→ Exercise objective
Please, starting at the line that contains "font-size: 14px ->", reproduce every line exactly until the records run out, skipping all pictures.

^^^^

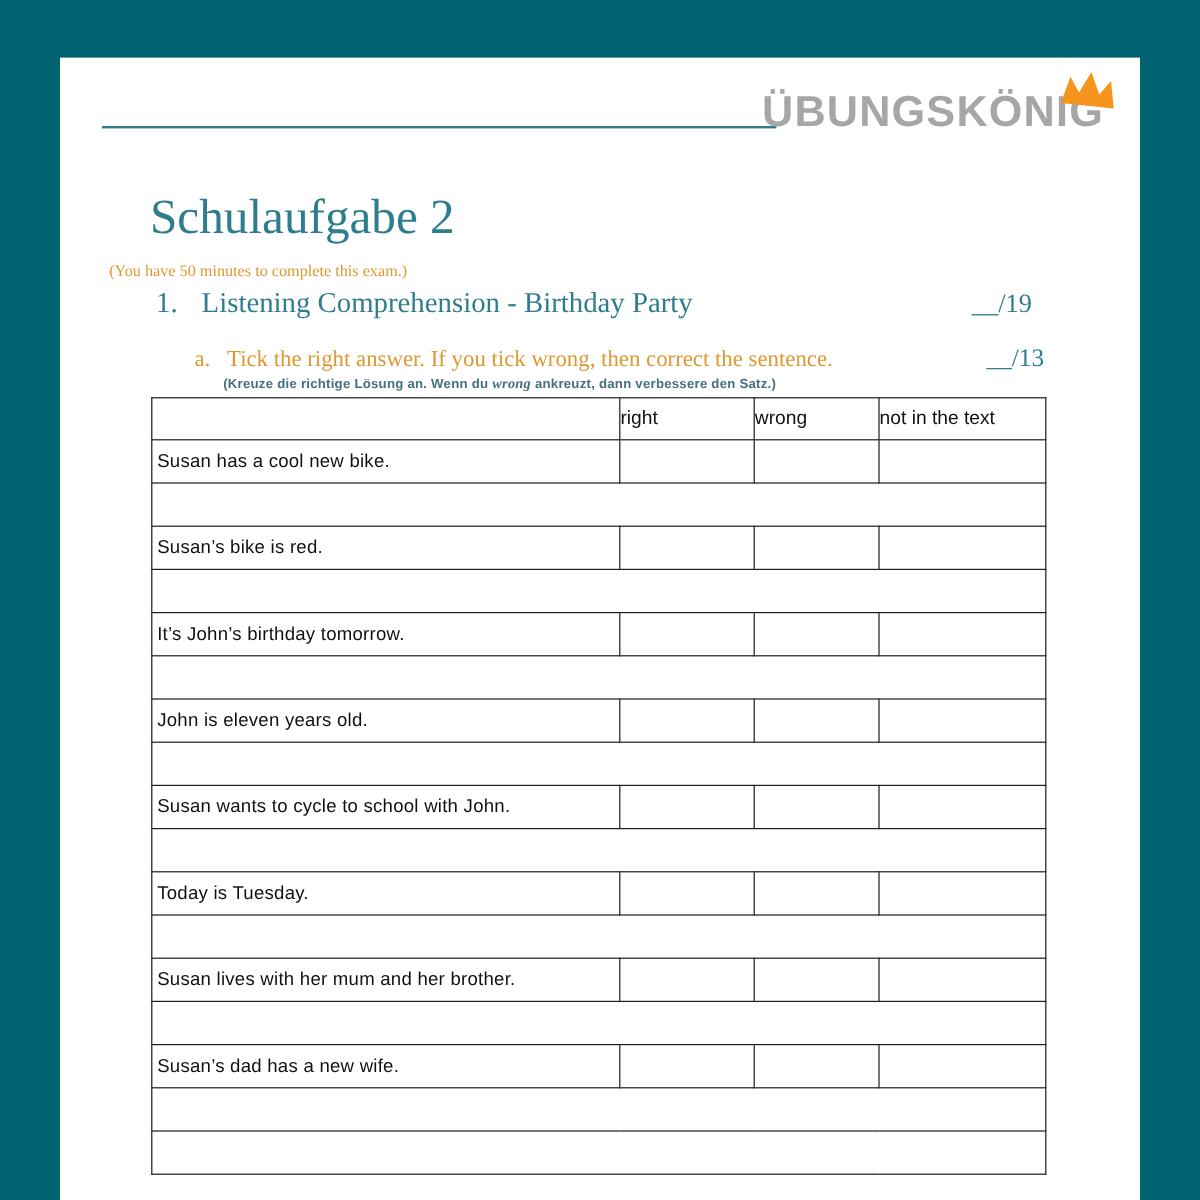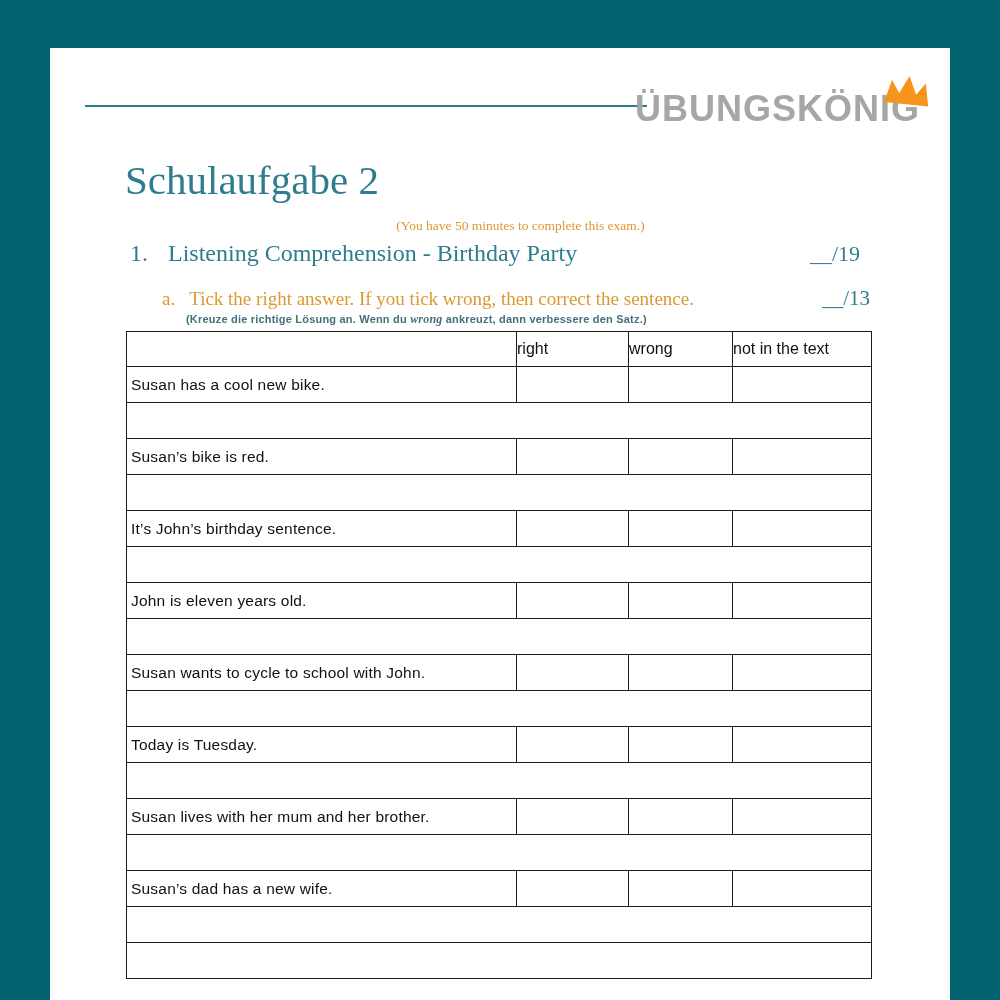"ÜBUNGSKÖNIG" .logo { top: 40px -> 24px }
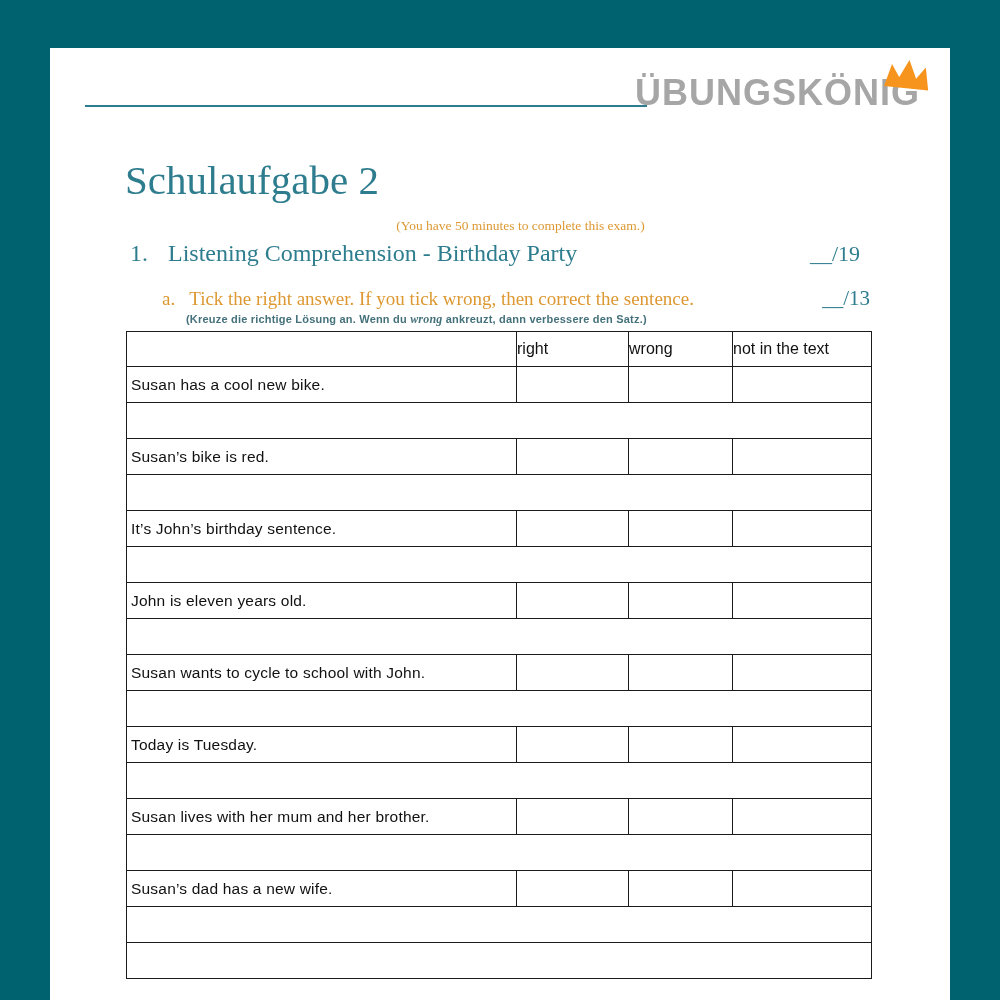"(You have 50 minutes to" .subtitle { text-align: center -> none }
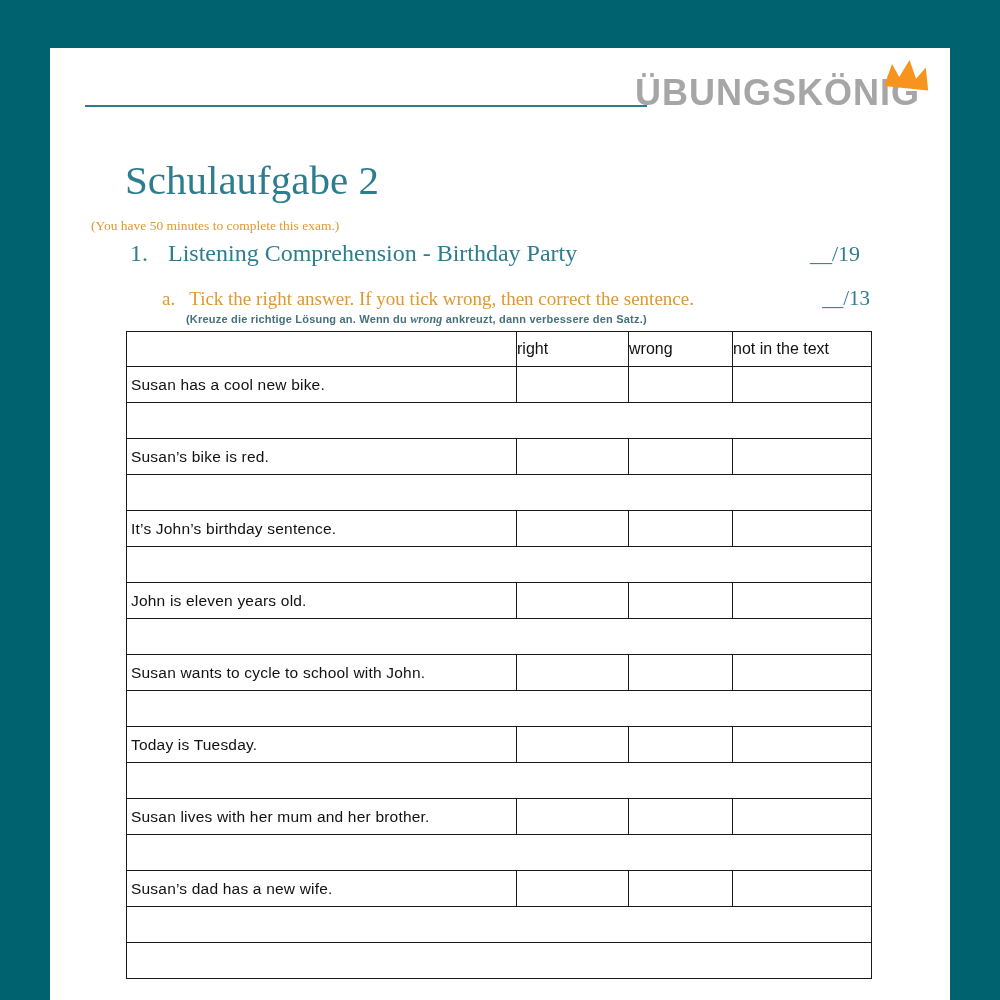"It’s John’s birthday sentence." td.stmt { text: sentence -> tomorrow }
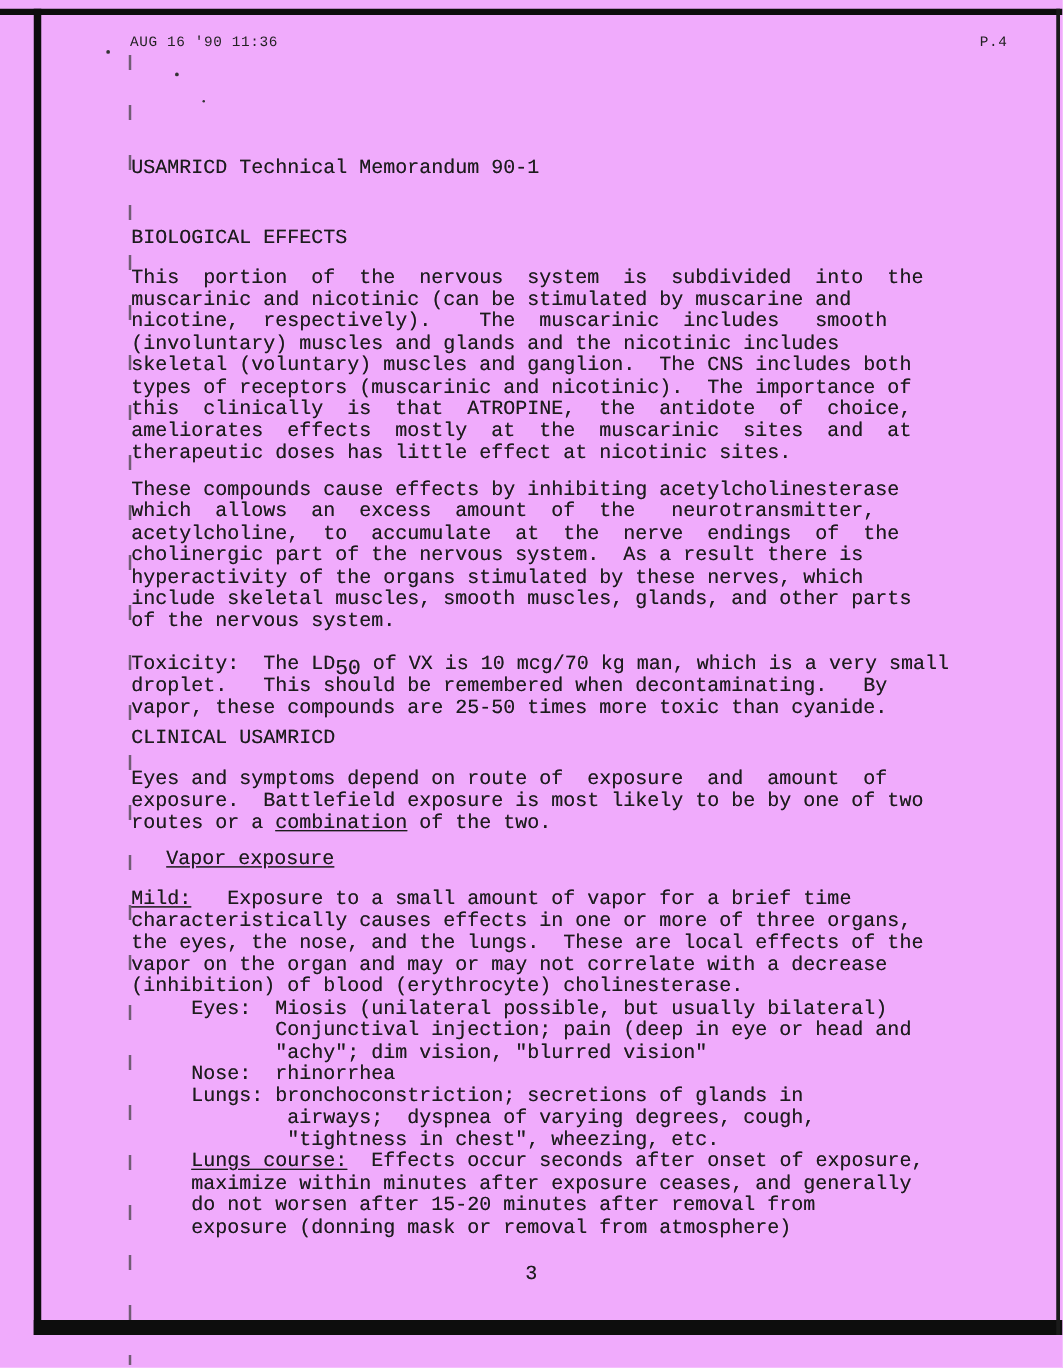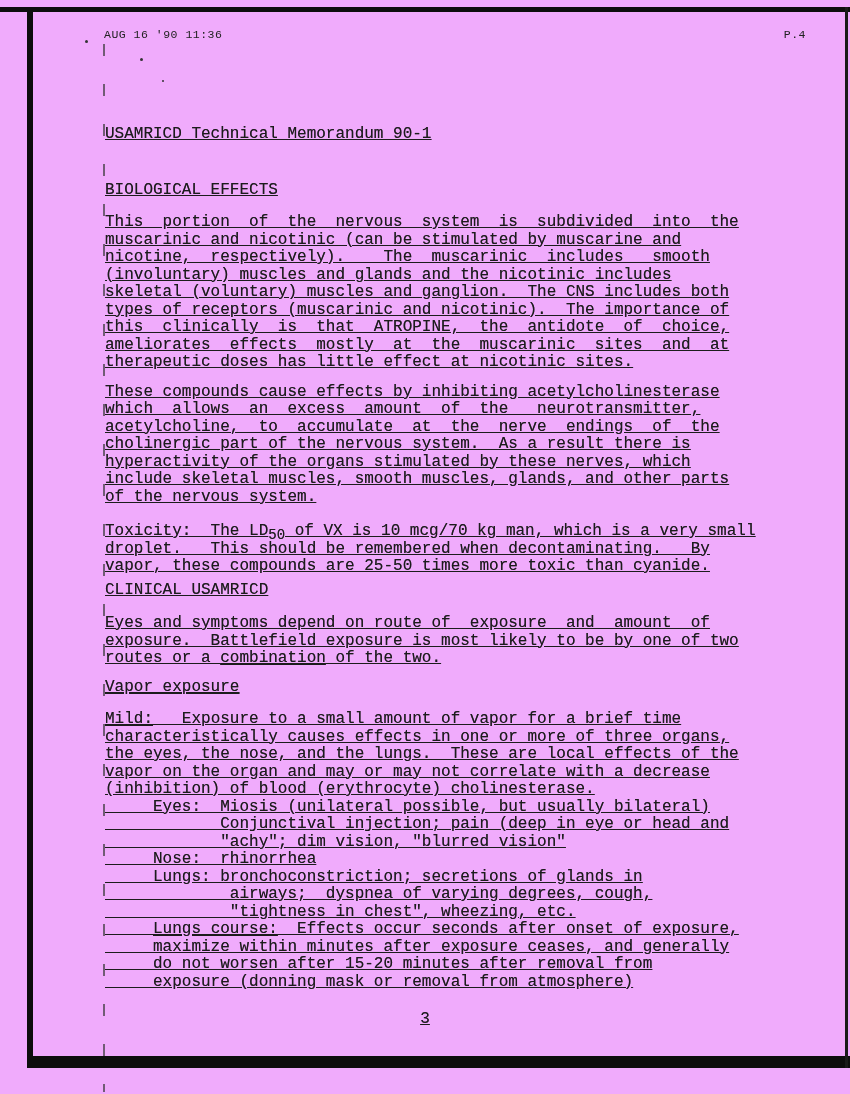"USAMRICD Technical Memorandum 90-1" .content { text-decoration: underline -> none }
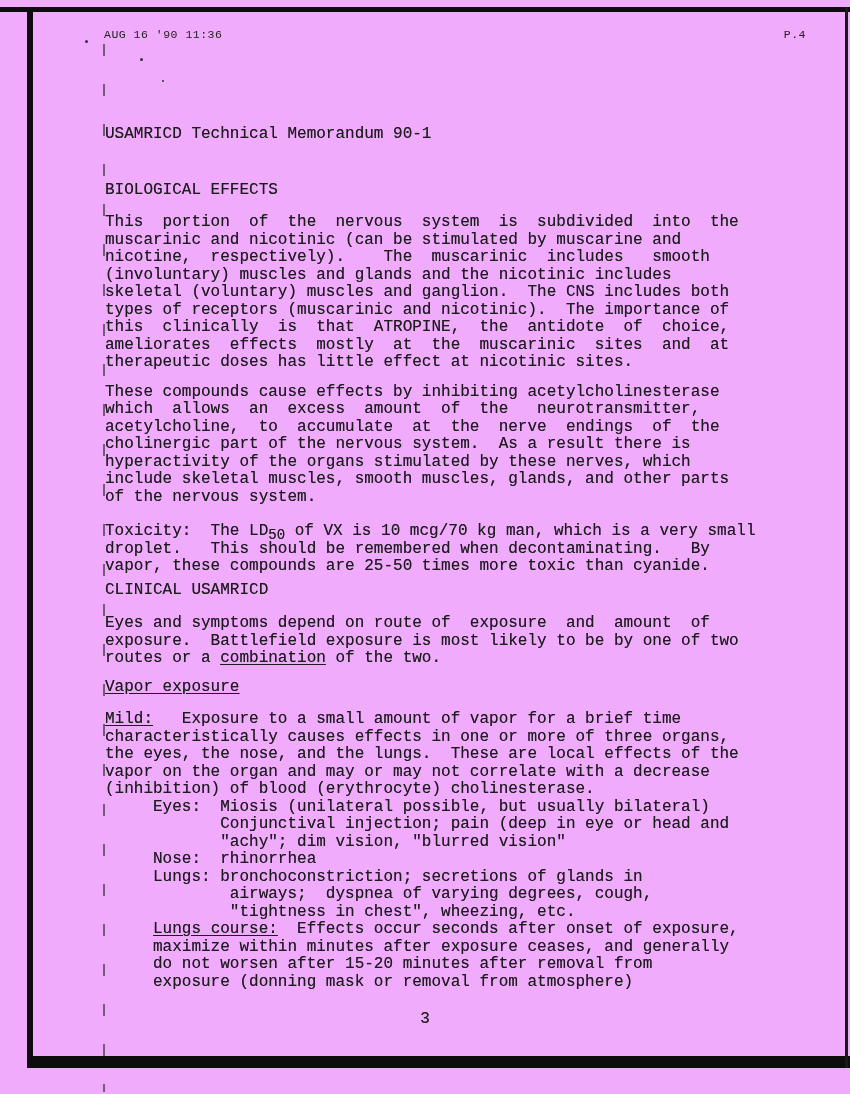"50" sub.ld-sub { font-size: 14px -> 17px }
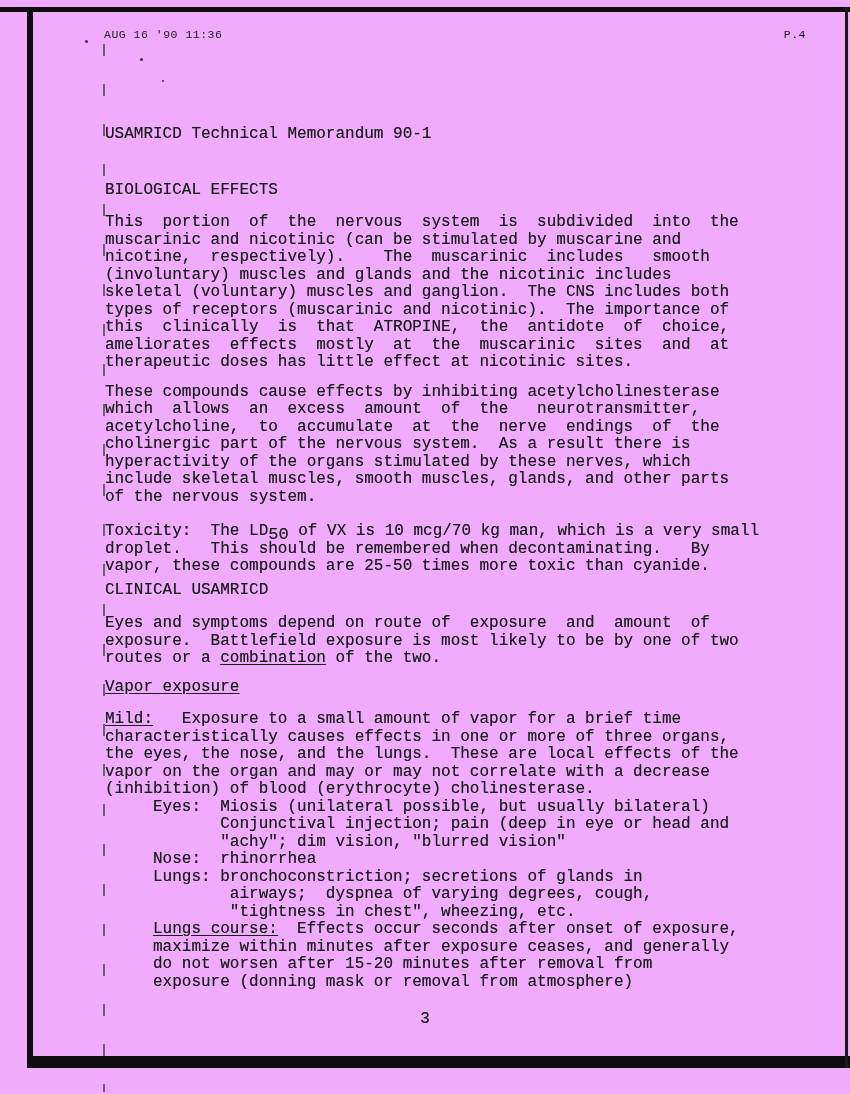"Vapor exposure" .vapor { padding-left: none -> 28px }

^^^^

→ Exercise answer
"50" sub.ld-sub { font-size: 14px -> 17px }
"Vapor exposure" .vapor { padding-left: none -> 28px }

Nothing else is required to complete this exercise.